Yesterday I posted a blog entry about the importance of verbs. It said “Often the true value of a thing isn’t the thing itself, but instead is the activity that created it.” Chad Fowler picked this up and wrote a wonderful piece showing how this was true for musicians. And Brian Marick picked up of Chad’s piece to emphasize the value of practice when learning a creative process.
At the same time, Andy and I had been discussing a set of music tapes he had. Originally designed to help musicians practice scales and arpeggios, these had been so popular that they now encompassed a whole spectrum of practice techniques. We were bemoaning the fact that it seemed unlikely that we’d be able to get developers to do the same: to buy some aid to help them practice programming. We just felt that practicing was not something that programmers did.
Skip forward to this morning. In the shower, I got to thinking about this, and realized that my little 45 minute exploration of bit counting was actually a practice session. I wasn’t really worried about the performance of bit counting in the blog’s search algorithm; in reality it comes back pretty much instantaneously. Instead, I just wanted to play with some code and experiment with a technique I hadn’t used before. I did it in a simple, controlled environment, and I tried many different variations (more than I’ve listed here). And I’ve still got some more playing to do: I want to mess around with the effect of varying the chunk size, and I want to see if any of the other bit counting algorithms perform faster.
What made this a practice session? Well, I had some time without interruptions. I had a simple thing I wanted to try, and I tried it many times. I looked for feedback each time so I could work to improve. There was no pressure: the code was effectively throwaway. It was fun: I kept making small steps forward, which motivated me to continue. Finally, I came out of it knowing more than when I went in.
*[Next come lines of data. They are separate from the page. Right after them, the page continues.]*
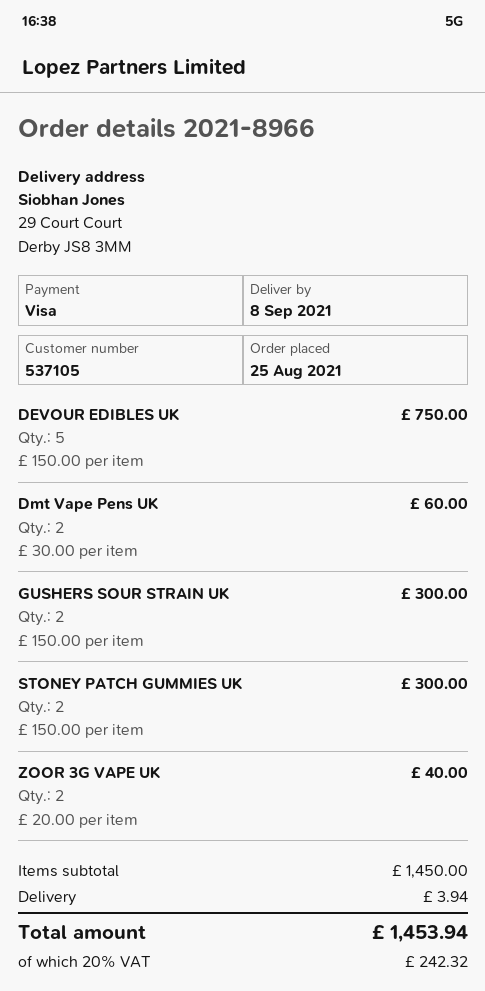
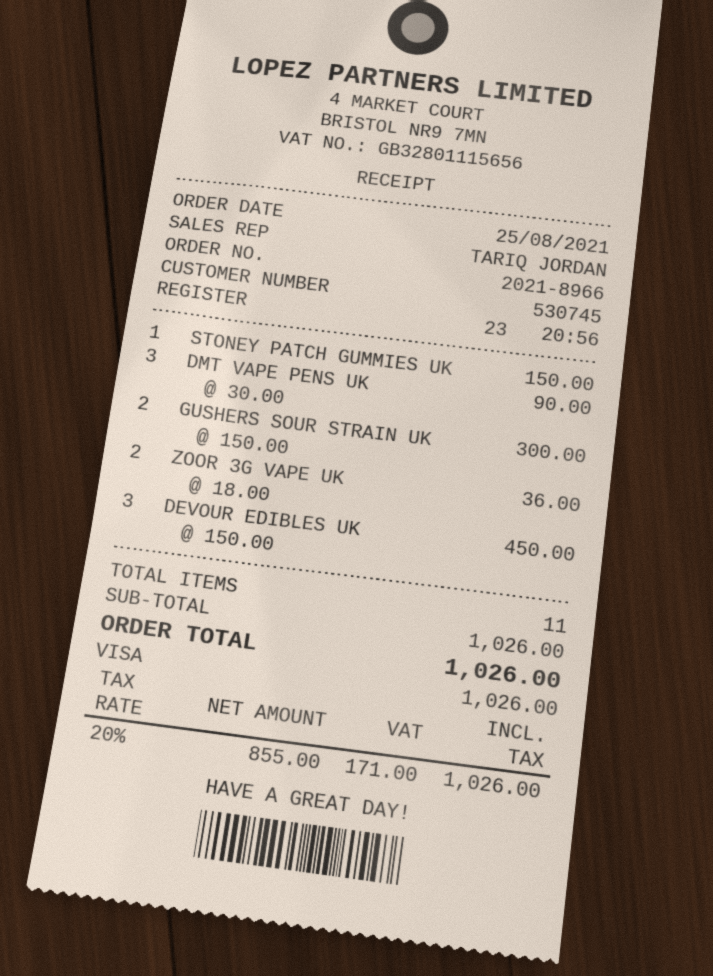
customer number: 537105 -> 530745
DEVOUR EDIBLES UK: 5 x 150.00 = 750.00 -> 3 x 150.00 = 450.00
Dmt Vape Pens UK: 2 x 30.00 = 60.00 -> 3 x 30.00 = 90.00
STONEY PATCH GUMMIES UK: 2 x 150.00 = 300.00 -> 1 x 150.00 = 150.00
ZOOR 3G VAPE UK: 2 x 20.00 = 40.00 -> 2 x 18.00 = 36.00
subtotal: 1450.00 -> 1026.00
shipping: 3.94 -> none
tax: 20% = 242.32 -> 20% = 171.00
total: 1453.94 -> 1026.00

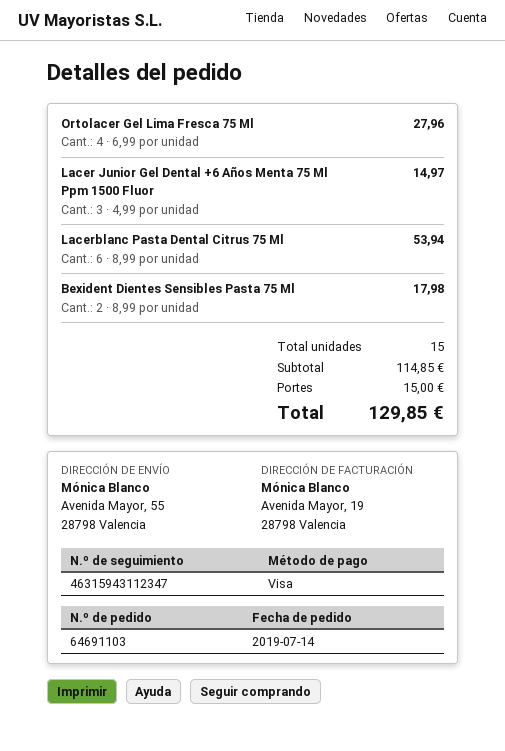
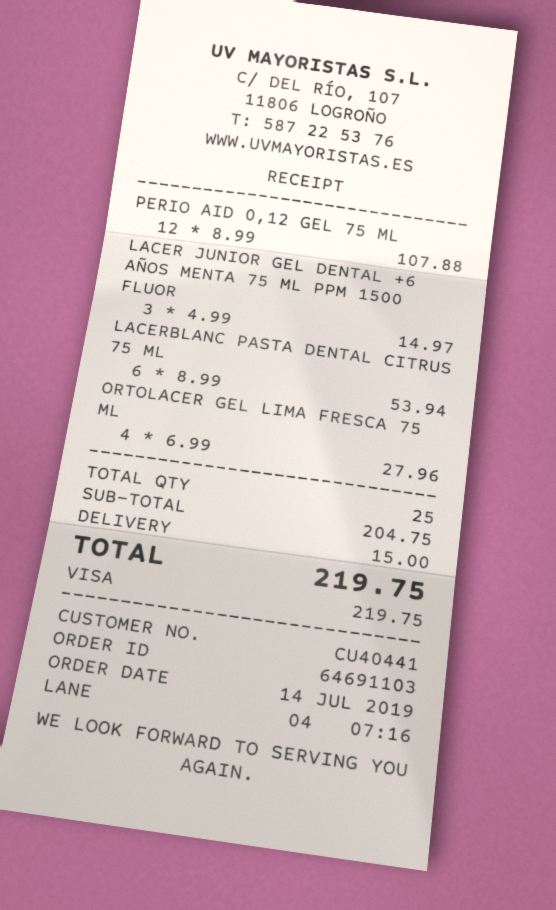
Bexident Dientes Sensibles Pasta 75 Ml: 2 x 8.99 = 17.98 -> none
PERIO AID 0,12 GEL 75 ML: none -> 12 x 8.99 = 107.88
total quantity: 15 -> 25
subtotal: 114.85 -> 204.75
total: 129.85 -> 219.75

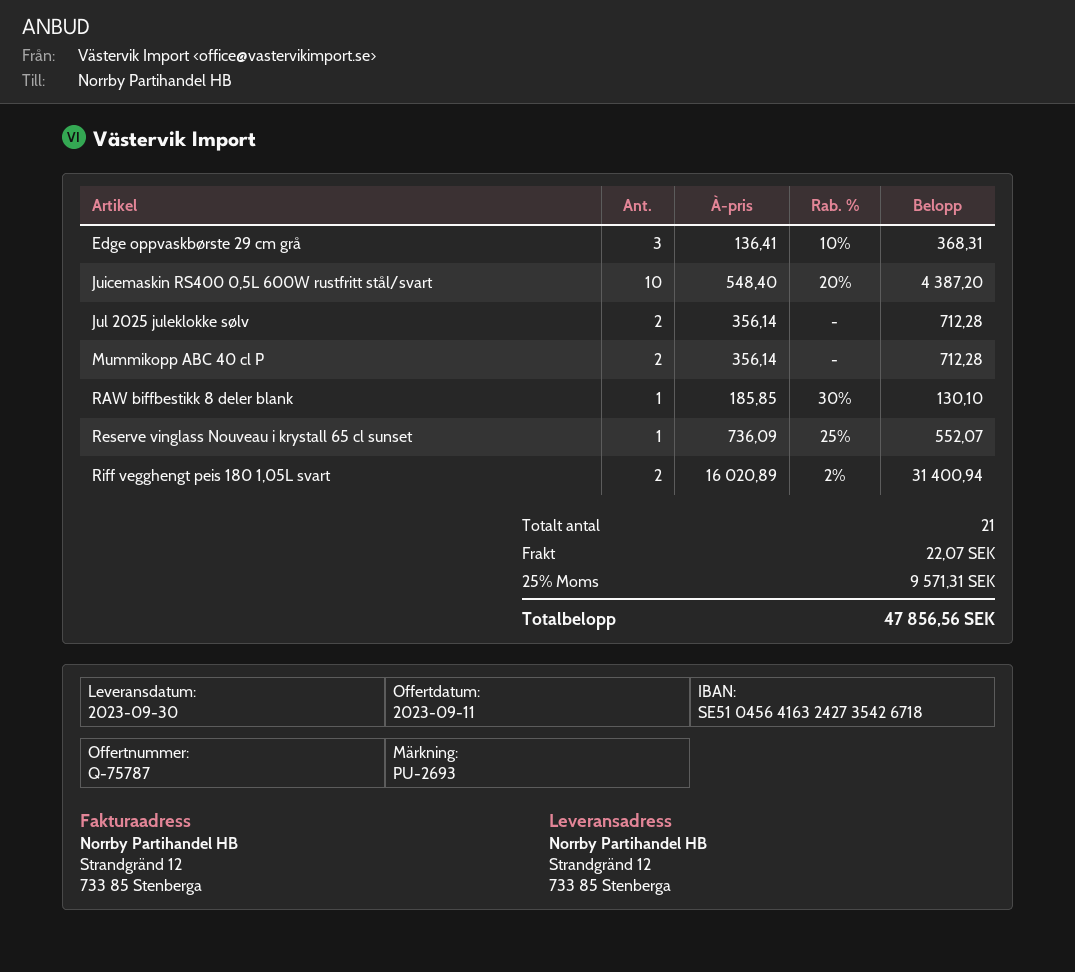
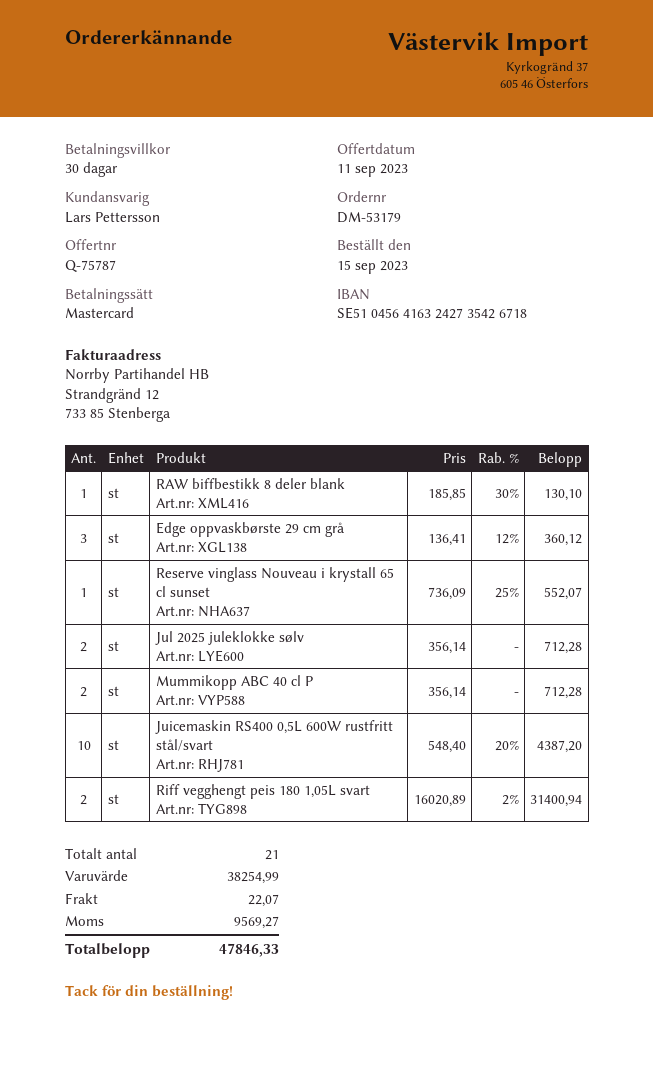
Edge oppvaskbørste 29 cm grå: 3 x 136.41 - 10% = 368.31 -> 3 x 136.41 - 12% = 360.12
tax: 9571.31 -> 9569.27
total: 47856.56 -> 47846.33

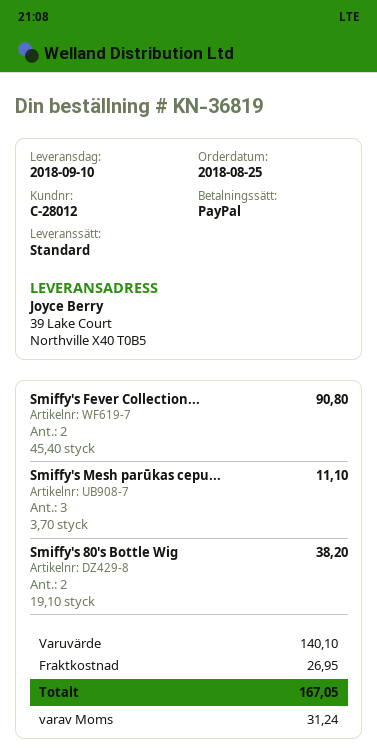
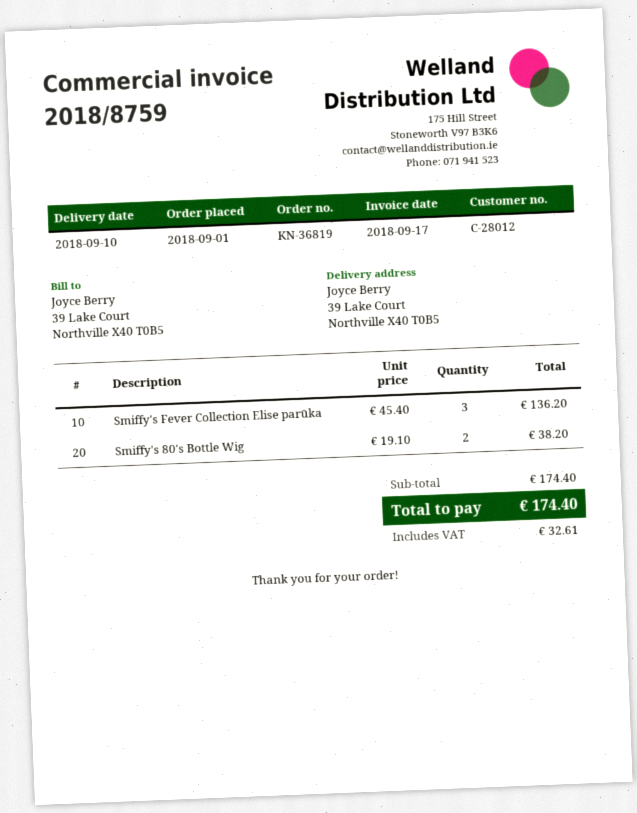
order date: 2018-08-25 -> 2018-09-01
Smiffy's Fever Collection...: 2 x 45.40 = 90.80 -> 3 x 45.40 = 136.20
Smiffy's Mesh parūkas cepu...: 3 x 3.70 = 11.10 -> none
subtotal: 140.10 -> 174.40
shipping: 26.95 -> none
tax: 31.24 -> 32.61
total: 167.05 -> 174.40

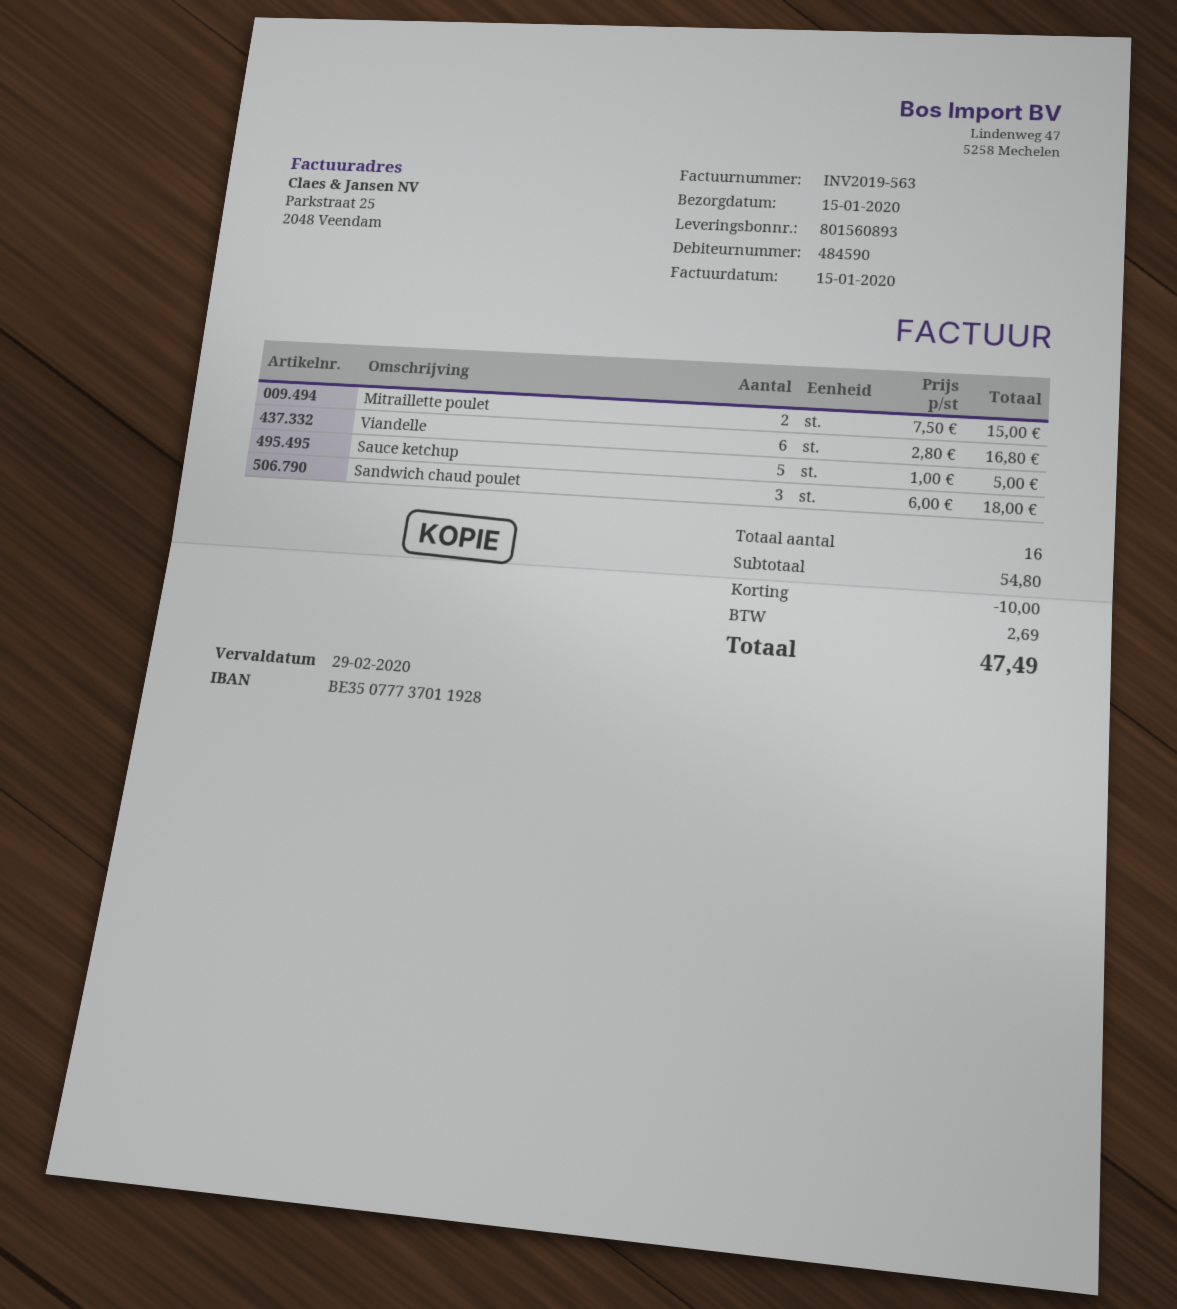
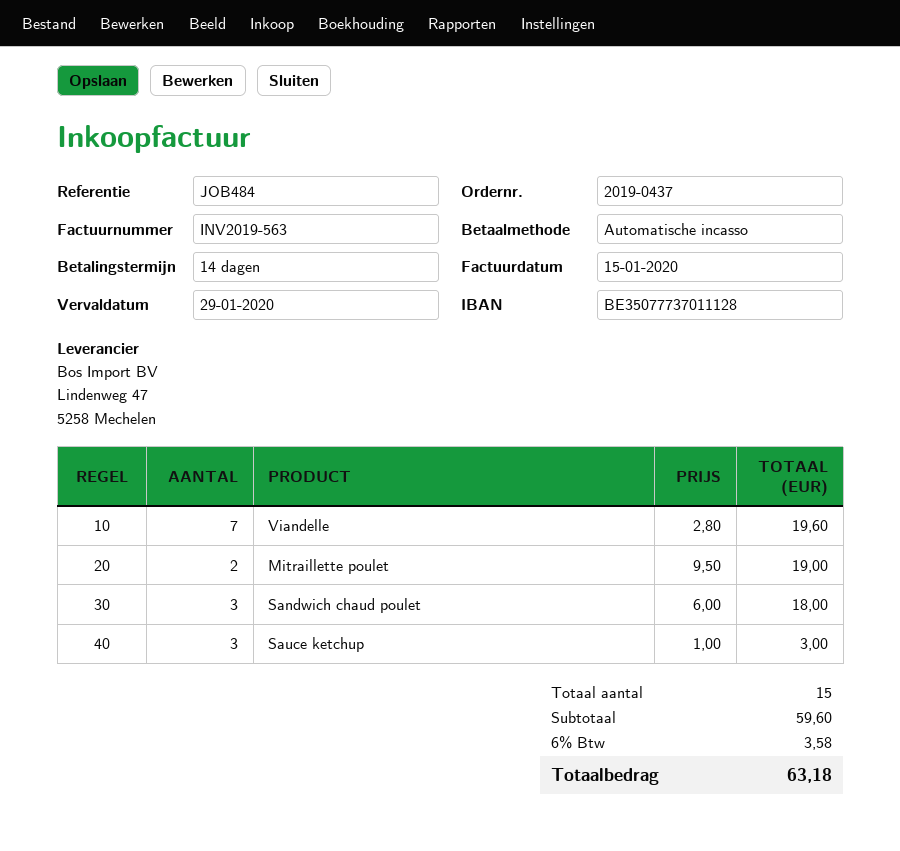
due date: 2020-02-29 -> 2020-01-29
bank account: BE35077737011928 -> BE35077737011128
Mitraillette poulet: 2 x 7.50 = 15.00 -> 2 x 9.50 = 19.00
Viandelle: 6 x 2.80 = 16.80 -> 7 x 2.80 = 19.60
Sauce ketchup: 5 x 1.00 = 5.00 -> 3 x 1.00 = 3.00
total quantity: 16 -> 15
subtotal: 54.80 -> 59.60
discount: 10.00 -> none
tax: 2.69 -> 3.58
total: 47.49 -> 63.18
Ultimately it was having the free time that allowed me to practice. If the pressure was on, if there was a deadline to delivery the blog search functionality, then the existing performance would have been acceptable, and the practice would never have taken place. But those 45 pressure-free minutes let me play.
So how can we do this in the real world? How can we help developers do the practicing that’s clearly necessary in any creative process? I don’t know, but my gut tells me we need to do two main things.
The first is to take the pressure off every now and then. Provide a temporal oasis where it’s OK not to worry about some approaching deadline. It has to be acceptable to relax, because if you aren’t relaxed you’re not going to learn from the practice.
The second is to help folks learn how to play with code: how to make mistakes, how to improvise, how to reflect, and how to measure. This is hard: we’re trained to try to do things right, to play to the score, rather than improvise. I suspect that success here comes only after doing.
So, my challenge for the day: see if you can carve out 45 to 60 minutes to play with a small piece of code. You don’t necessarily have to look at performance: perhaps you could play with the structure, or the memory use, or the interface. In the end it doesn’t matter. Experiment, measure, improve.